The new Prime Minister of Japan, Koyumi Takahashi, has recently instructed the Minister of Land and Communications (the Minister in charge of the Tour Chamber) Kim Qi Kyu, to restart Japan’s comprehensive resort plan. As a follower of Abe, the city ‘ s policy of promoting tourism and foreign investment through the development of integrated resorts was renewed. It was revealed that she had authorized Kim Koshin to “advance the construction of a comprehensive resort to achieve an attractive residential tourism model”.

With the passage of the Comprehensive Resort Implementation Act in 2018, the Japanese Diet launched a plan to build three integrated resorts across Japan, which triggered a boom in investment. International operators such as the Quinsha Group in Las Vegas, the Youngli resort and the New Ziboa Entertainment have been active in preparing competitions for licences. However, with the onset of the epidemic, the project stalled and most mainstream operators withdrew. In 2023, the Government of Japan approved only the Osaka comprehensive resort programme, which was submitted jointly by the United States International Hotel Group and the Orex Group. In April of this year, $8.9 billion worth of US$ 8.9 billion in US$ 8.9 billion in US$ 8.9 billion was officially launched in Osaka Bay, and is expected to open in 2030. It is estimated that approximately 20 million visitors will be received in the year after the project is completed.

To take full advantage of the opportunity, the city of Osaka is in the process of launching the retrofitting of the former World Park and developing commercial and leisure facilities around integrated resorts. In last Friday’s first governance speech, Kosumi proposed the establishment of a “growth strategy conference” to promote economic development. At the same time, the Japanese Lottery Regulatory Commission expects to launch a second round of tenders for the general resort licence in 2026. Hokkaido News reported in May that “a number of prefectures, including Hokkaido, have expressed interest”. Hardstone International had previously shown its investment intentions in Hokkaido.

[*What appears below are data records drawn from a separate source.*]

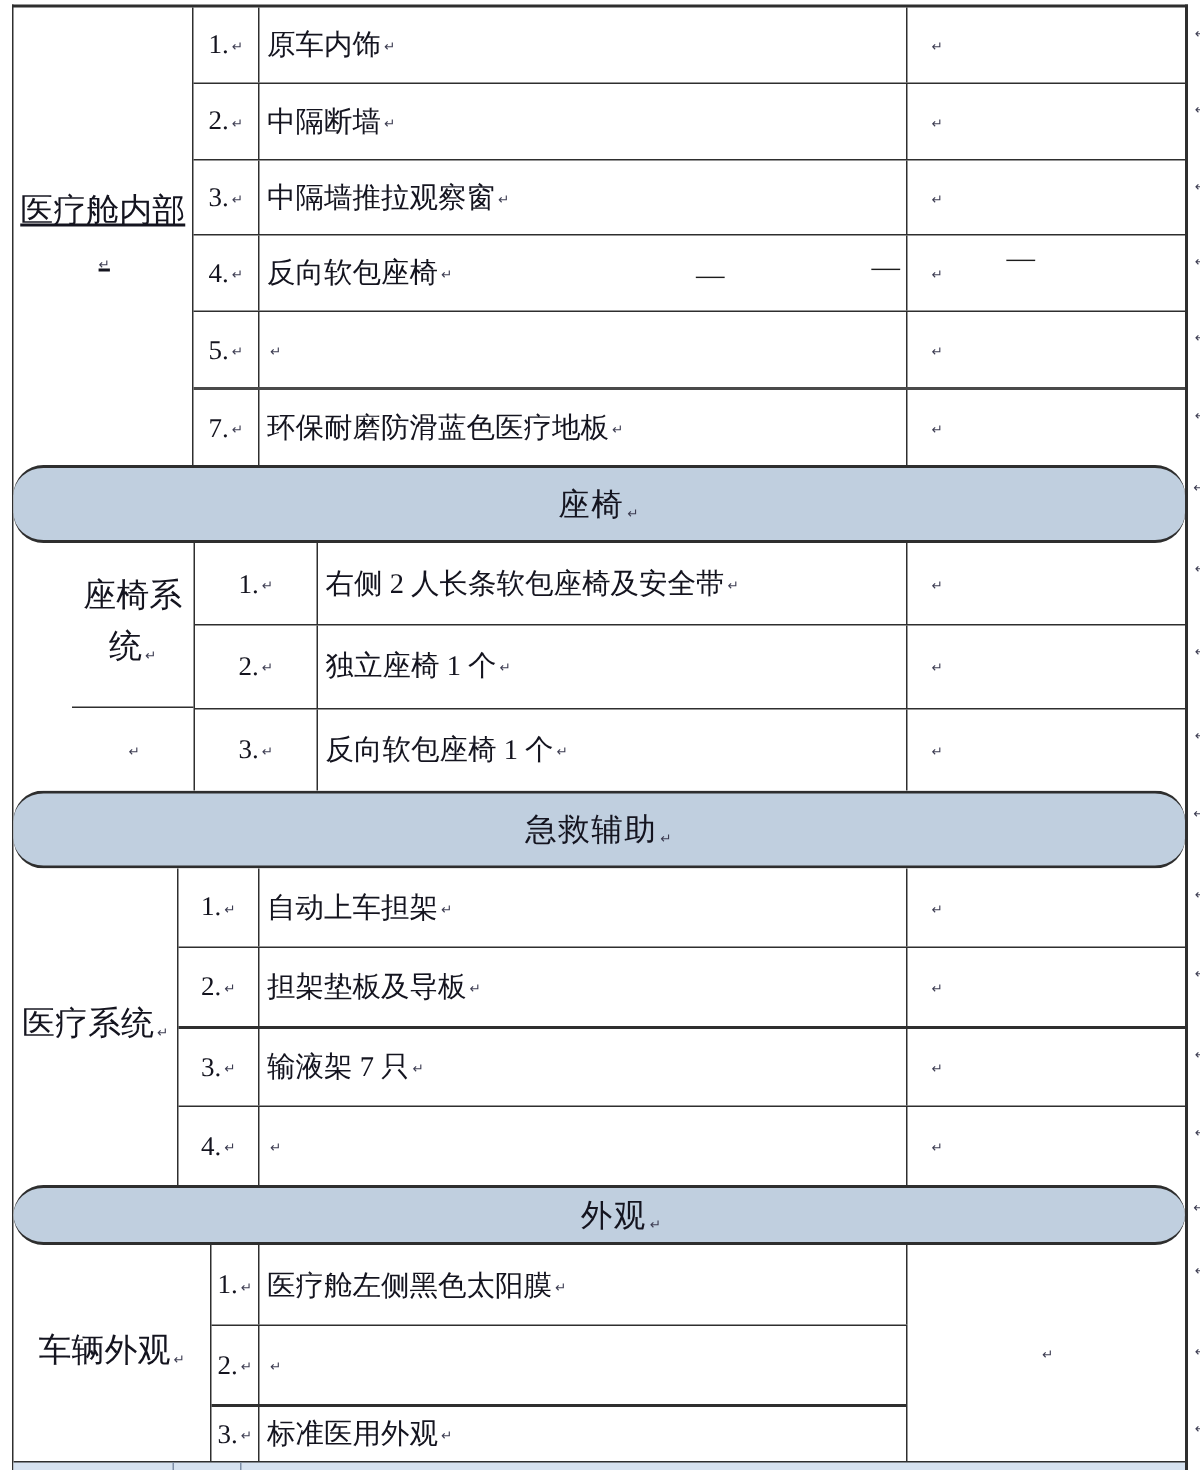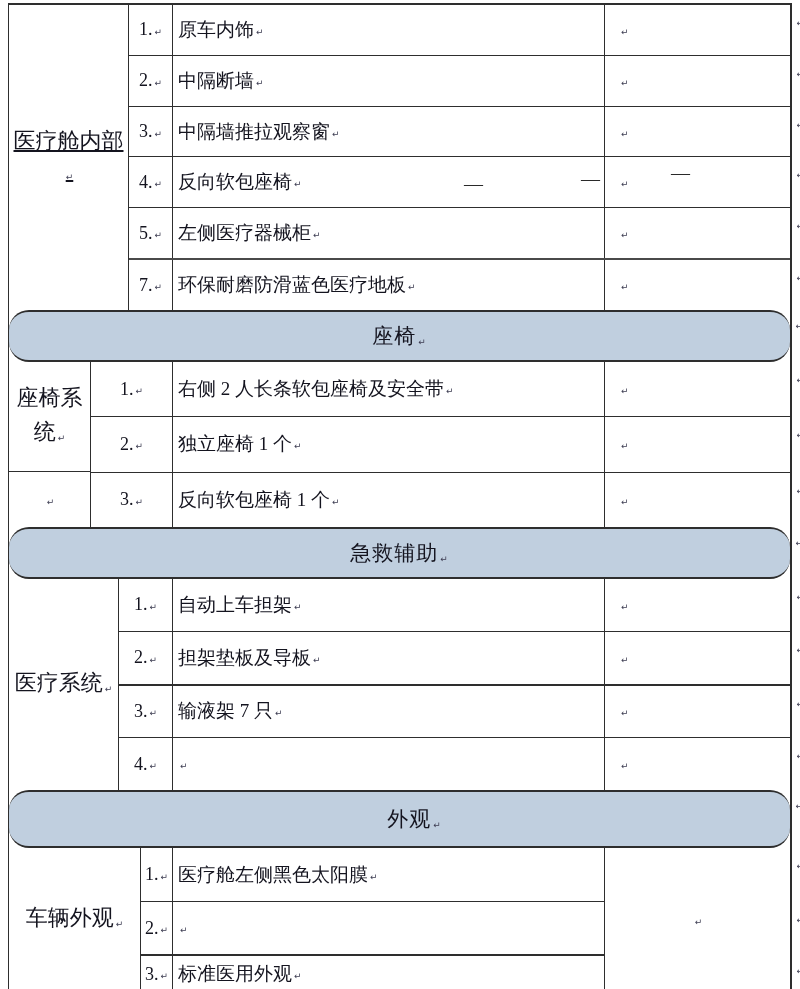--- a/index.html
+++ b/index.html
@@ -175,7 +175,6 @@
               <span class="pm">↵</span>
             </div>
           <div class="item">
-              <span>左侧医疗器械柜</span>
               <span class="pm">↵</span>
             </div>
           <div class="val">

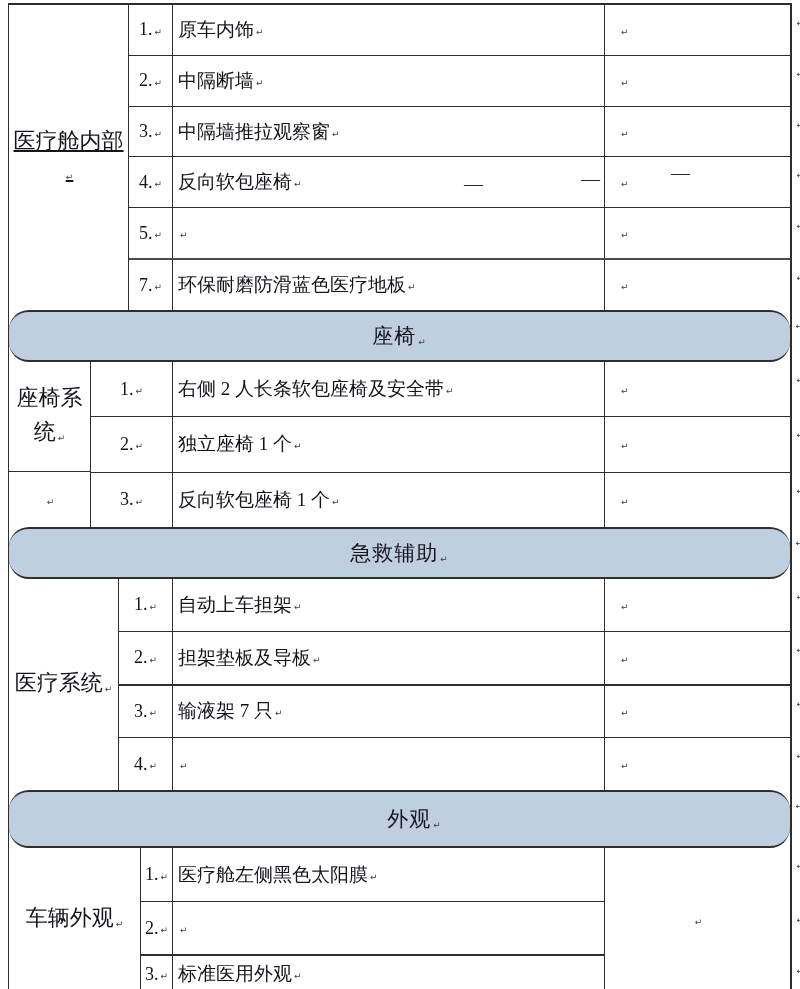--- a/index.html
+++ b/index.html
@@ -61,7 +61,7 @@
   #dash-3 { left:662px; top:158px; }
 
   
-  #sec-b { height:165px; }
+  #sec-b { height:165px;margin-left:39px; }
   #sec-b .catcol { width:82px; display:flex; flex-direction:column; border-right:1px solid var(--grid,#2e2e2e); }
   #sec-b .catmain {
     flex:2; border-bottom:1px solid var(--grid,#2e2e2e);

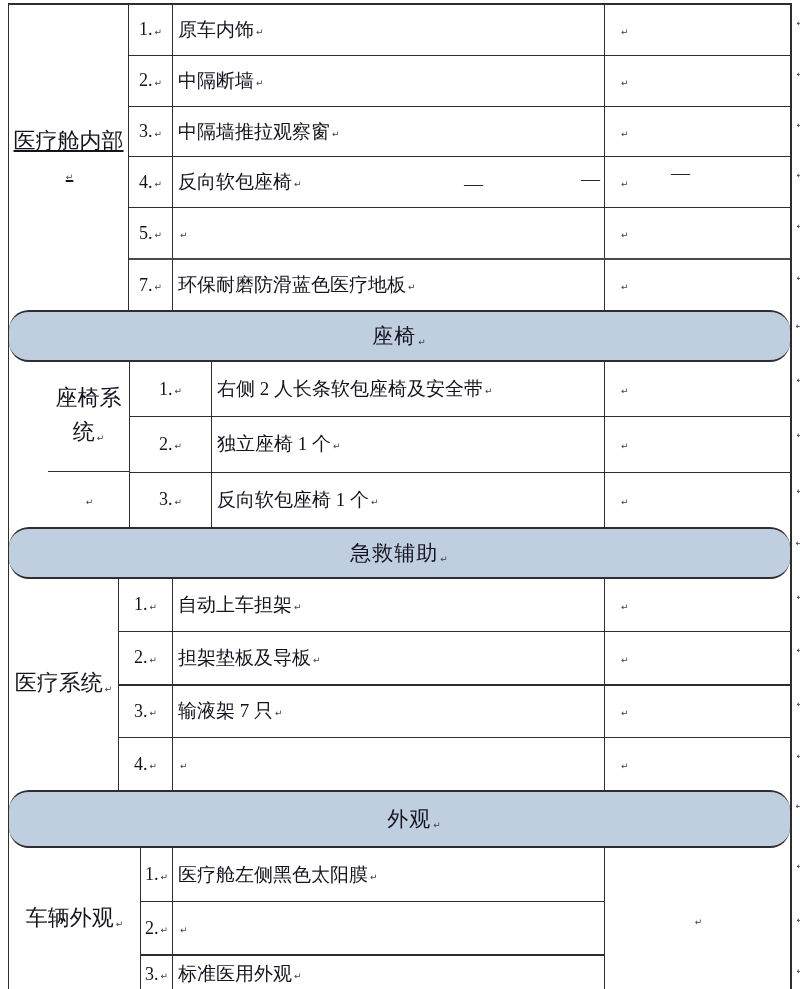--- a/index.html
+++ b/index.html
@@ -91,7 +91,7 @@
   .omark-d3 { position:absolute; right:-14px; top:118px; }
 
   
-  #bar-ext { height:58px;padding-left:30px; }
+  #bar-ext { height:40px;padding-left:30px; }
 
   
   .strip {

The Chief Executive Officer of the Hardstone International Asia Region, Ed Tresi, recently stated in an interview: “We have always maintained a high level of attention and commitment. The Hardstone restaurant has been plowing in Japan for more than four decades, and we are convinced that Japan will be one of the top two to three global lottery markets. If we are to wait patiently to become Japan’s partners, we have proved our resolve — we have always stood firm when most listed companies choose to withdraw.”